Celui qui est un scandale, une occasion de chute,
pour un seul de ces petits qui croient en moi,
mieux vaudrait pour lui qu’on lui attache au cou
une de ces meules que tournent les ânes,
et qu’on le jette à la mer.
(Marc 9)

 

Ce dimanche la parole de Jésus au chapitre 9 de Marc est brutale, et il faut l’entendre à la hauteur de cette brutalité : qu’est-ce donc que cette façon d’être qui scandalise les petits, au point qu’il vaudrait mieux être noyé ? Qu’est-ce que « scandaliser » pour Jésus ?

Le verbe grec scandalizein est traduit par le frère David d’En Calcat : « Celui qui bloquera un seul de ces petits qui croit en moi… ». « Si c’est ta main qui te bloque, coupe-la », « Si c’est ton pied qui te bloque, coupe-le ».

Il peut donc nous arriver de bloquer les autres, de bloquer la vie, de l’empêcher de se déployer. C’est d’autant plus grave que celui qui est ainsi bloqué est un « petit », qu’il est sans défense, pauvre en ressource, dépouillé de sa capacité de répondre, impuissant.

Il est de multiples manières de bloquer la vie, et les autres lectures de ce dimanche l’illustrent : en considérant que l’Esprit de Seigneur ne peut pas se déplacer là où il veut, en confinant la parole dans la bouche des « sachants » ; en voulant contrôler la puissance de Dieu, l’arraisonner, la mettre sous cloche ; en n’écoutant pas les petits, les pauvres, les femmes, dans l’Église ou dans la société.
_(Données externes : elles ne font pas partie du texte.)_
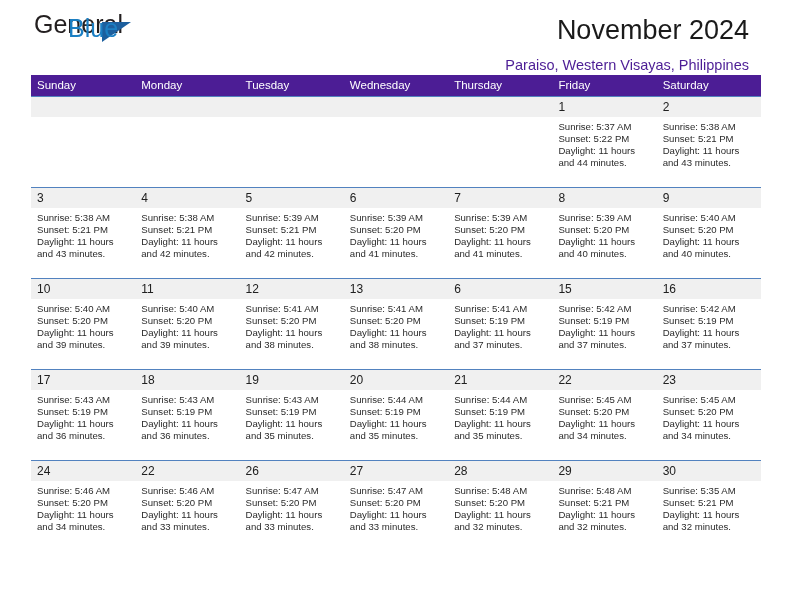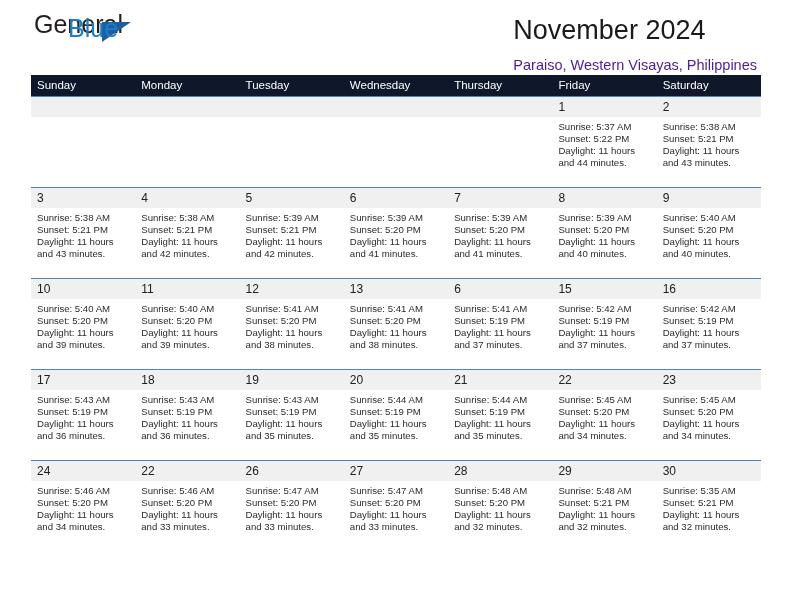--- a/index.html
+++ b/index.html
@@ -58,22 +58,23 @@
     left: 68px;
     top: 12px;
     width: 0;
     height: 0;
     border-left: 29px solid #1c5f9e;
     border-bottom: 20px solid transparent;
   }
 
   .title-block {
     position: absolute;
-    right: 4px;
+    right: 12px;
     top: 0px;
+    text-align: right;
   }
   .cal-title {
     font-size: 27px;
     color: #1a1a1a;
     line-height: 32px;
     margin-top: 14px;
     white-space: nowrap;
     font-weight: normal;
   }
   .cal-subtitle {
@@ -87,21 +88,21 @@
   
   .cal {
     border-collapse: collapse;
     table-layout: fixed;
     width: 730px;
     margin-top: 1px;
   }
   .cal col { width: 104.28px; }
 
   thead th {
-    background: #0f172a;
+    background: #4c1d95;
     color: #ffffff;
     font-size: 11.5px;
     font-weight: normal;
     text-align: left;
     padding: 4px 0 5px 6px;
     height: 12px;
     border: none;
   }
 
   tbody td {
Le livre de l’Exode se moque de ceux qui sont jaloux de Dieu. Et Jacques dans son épitre, reprend avec vigueur les riches, qui bloquent la vie des pauvres : « Vous avez condamné le pauvre et l’avez tué, sans qu’il n’oppose de résistance ». Voilà une manière bien commune de bloquer la vie d’autrui. Les exemples pleuvent pour qui veut le voir : comment partageons-nous les vaccins avec les pays plus pauvres afin de protéger la vie d’autrui ? Mourir du Covid dans un pays pauvres faute de vaccin, mourir de la tuberculose ou du sida faute de traitement, n’est-ce pas un véritable motif de scandale ? Nous nous focalisons beaucoup sur les questions de morale dans la vie privée ou la sphère familiale, mais il y a une dimension structurelle du péché dans laquelle, nous pays riches, sommes pris ensemble : nos richesses ne sont-elles pas pourries quand elles ne sont pas utilisées pour d’autres, avec eux, afin de remettre en route des vies bloquées ?

En ces jours, nous allons devoir recevoir le rapport de la Ciase, le recevoir et l’entendre, entendre la plainte des milliers de personnes dont la vie a été bloquée par d’autres, des clercs, des religieux et religieuses, il n’est pas vain de méditer cet évangile et de supplier le Christ qu’l nous délivre de nos aveuglements et convertisse notre cœur, car lui-seul peut transformer des cœurs de pierre et cœurs de chair.